**DATA FOR ANALYSIS:**
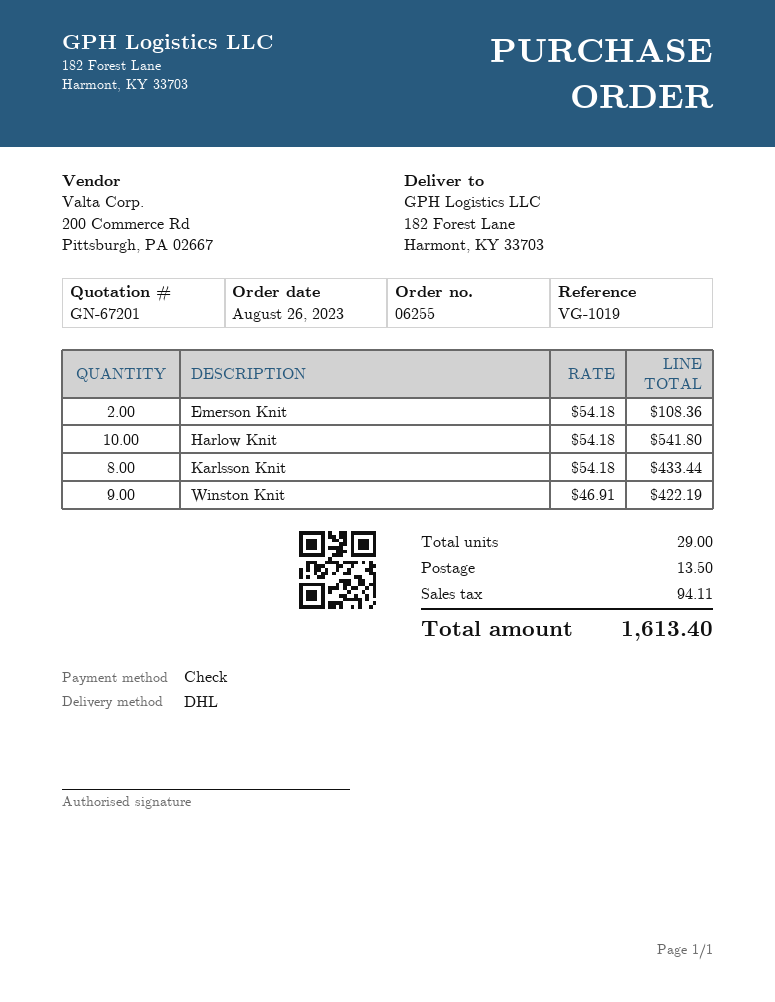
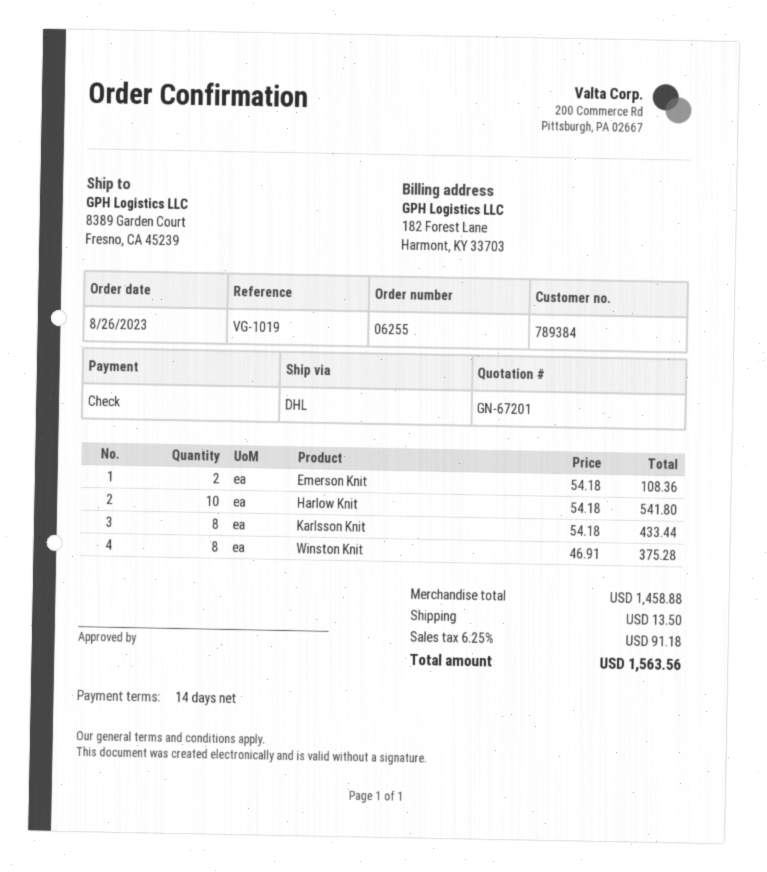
ship to: 182 Forest Lane, Harmont, KY 33703 -> 8389 Garden Court, Fresno, CA 45239
Winston Knit: 9 x 46.91 = 422.19 -> 8 x 46.91 = 375.28
tax: 94.11 -> 91.18
total: 1613.40 -> 1563.56

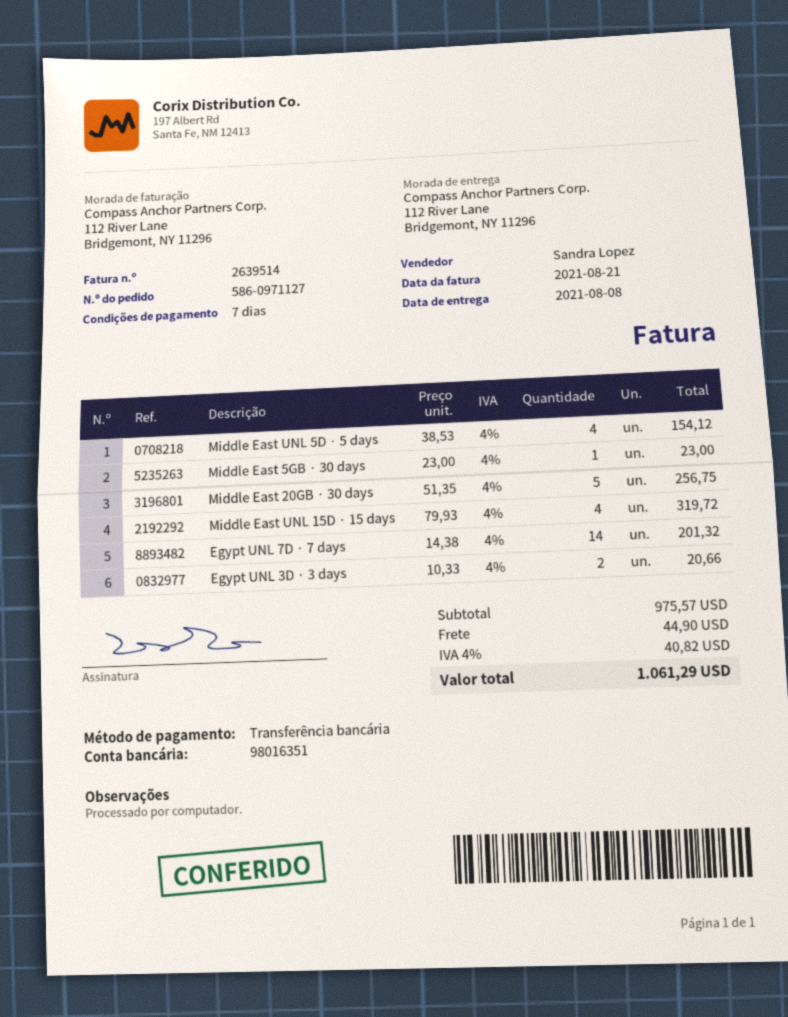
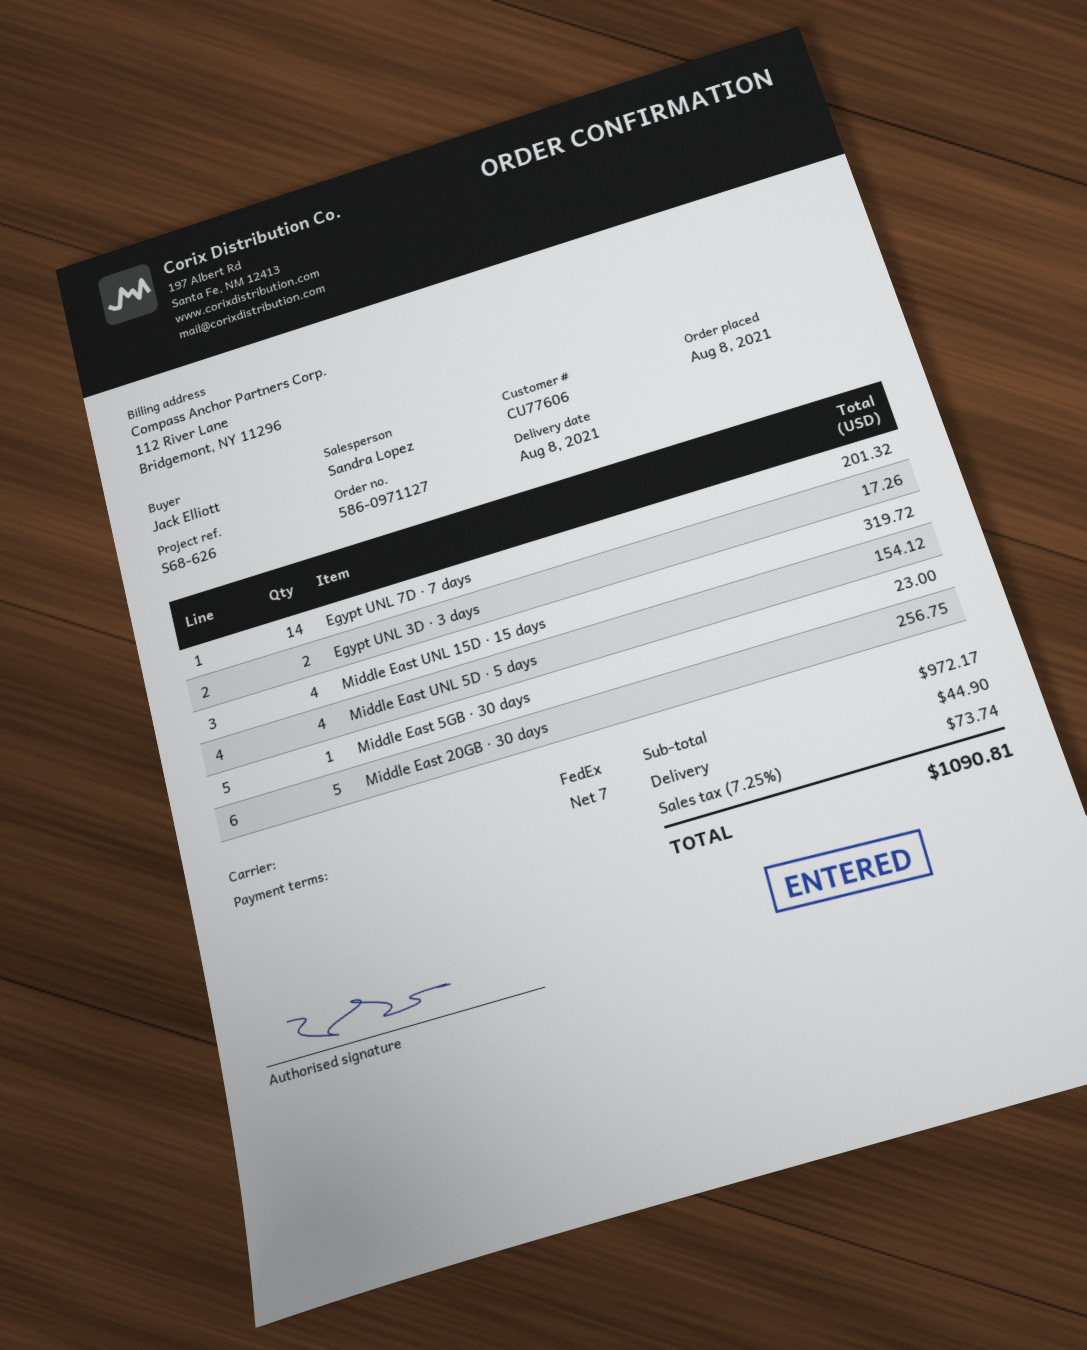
Egypt UNL 3D · 3 days: 2 for 20.66 -> 2 for 17.26
subtotal: 975.57 -> 972.17
tax: 4% = 40.82 -> 7.25% = 73.74
total: 1061.29 -> 1090.81

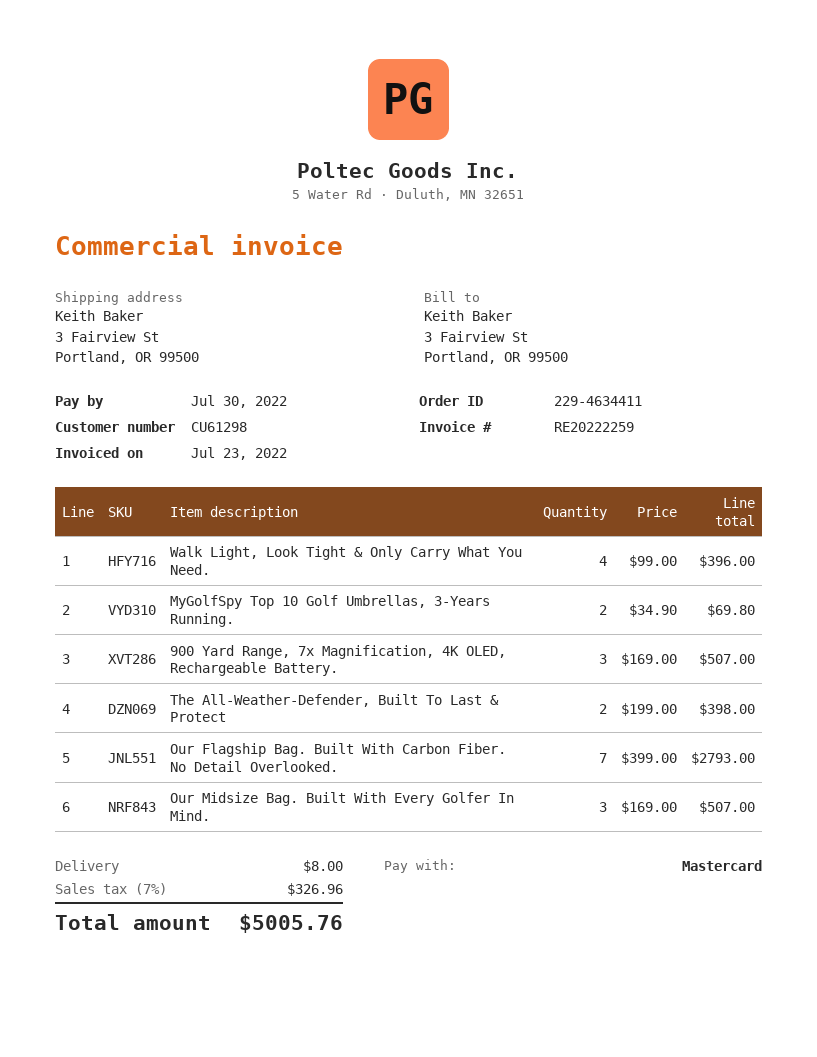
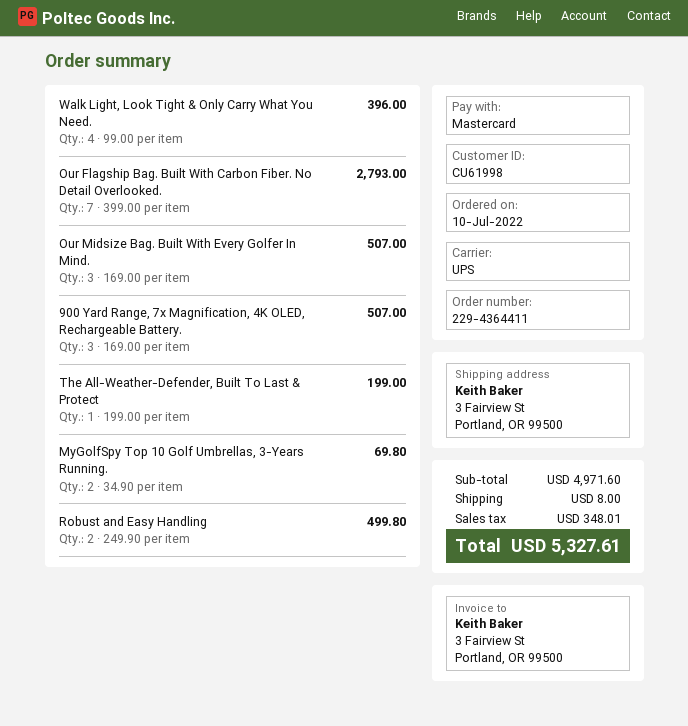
order number: 229-4634411 -> 229-4364411
customer number: CU61298 -> CU61998
The All-Weather-Defender, Built To Last & Protect: 2 x 199.00 = 398.00 -> 1 x 199.00 = 199.00
Robust and Easy Handling: none -> 2 x 249.90 = 499.80
tax: 326.96 -> 348.01
total: 5005.76 -> 5327.61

**TASK PROMPT:**
Please output all of the entries above exactly, but without any picture.

**EXERCISE OUTPUT:**
ship to: 182 Forest Lane, Harmont, KY 33703 -> 8389 Garden Court, Fresno, CA 45239
Winston Knit: 9 x 46.91 = 422.19 -> 8 x 46.91 = 375.28
tax: 94.11 -> 91.18
total: 1613.40 -> 1563.56

Egypt UNL 3D · 3 days: 2 for 20.66 -> 2 for 17.26
subtotal: 975.57 -> 972.17
tax: 4% = 40.82 -> 7.25% = 73.74
total: 1061.29 -> 1090.81

order number: 229-4634411 -> 229-4364411
customer number: CU61298 -> CU61998
The All-Weather-Defender, Built To Last & Protect: 2 x 199.00 = 398.00 -> 1 x 199.00 = 199.00
Robust and Easy Handling: none -> 2 x 249.90 = 499.80
tax: 326.96 -> 348.01
total: 5005.76 -> 5327.61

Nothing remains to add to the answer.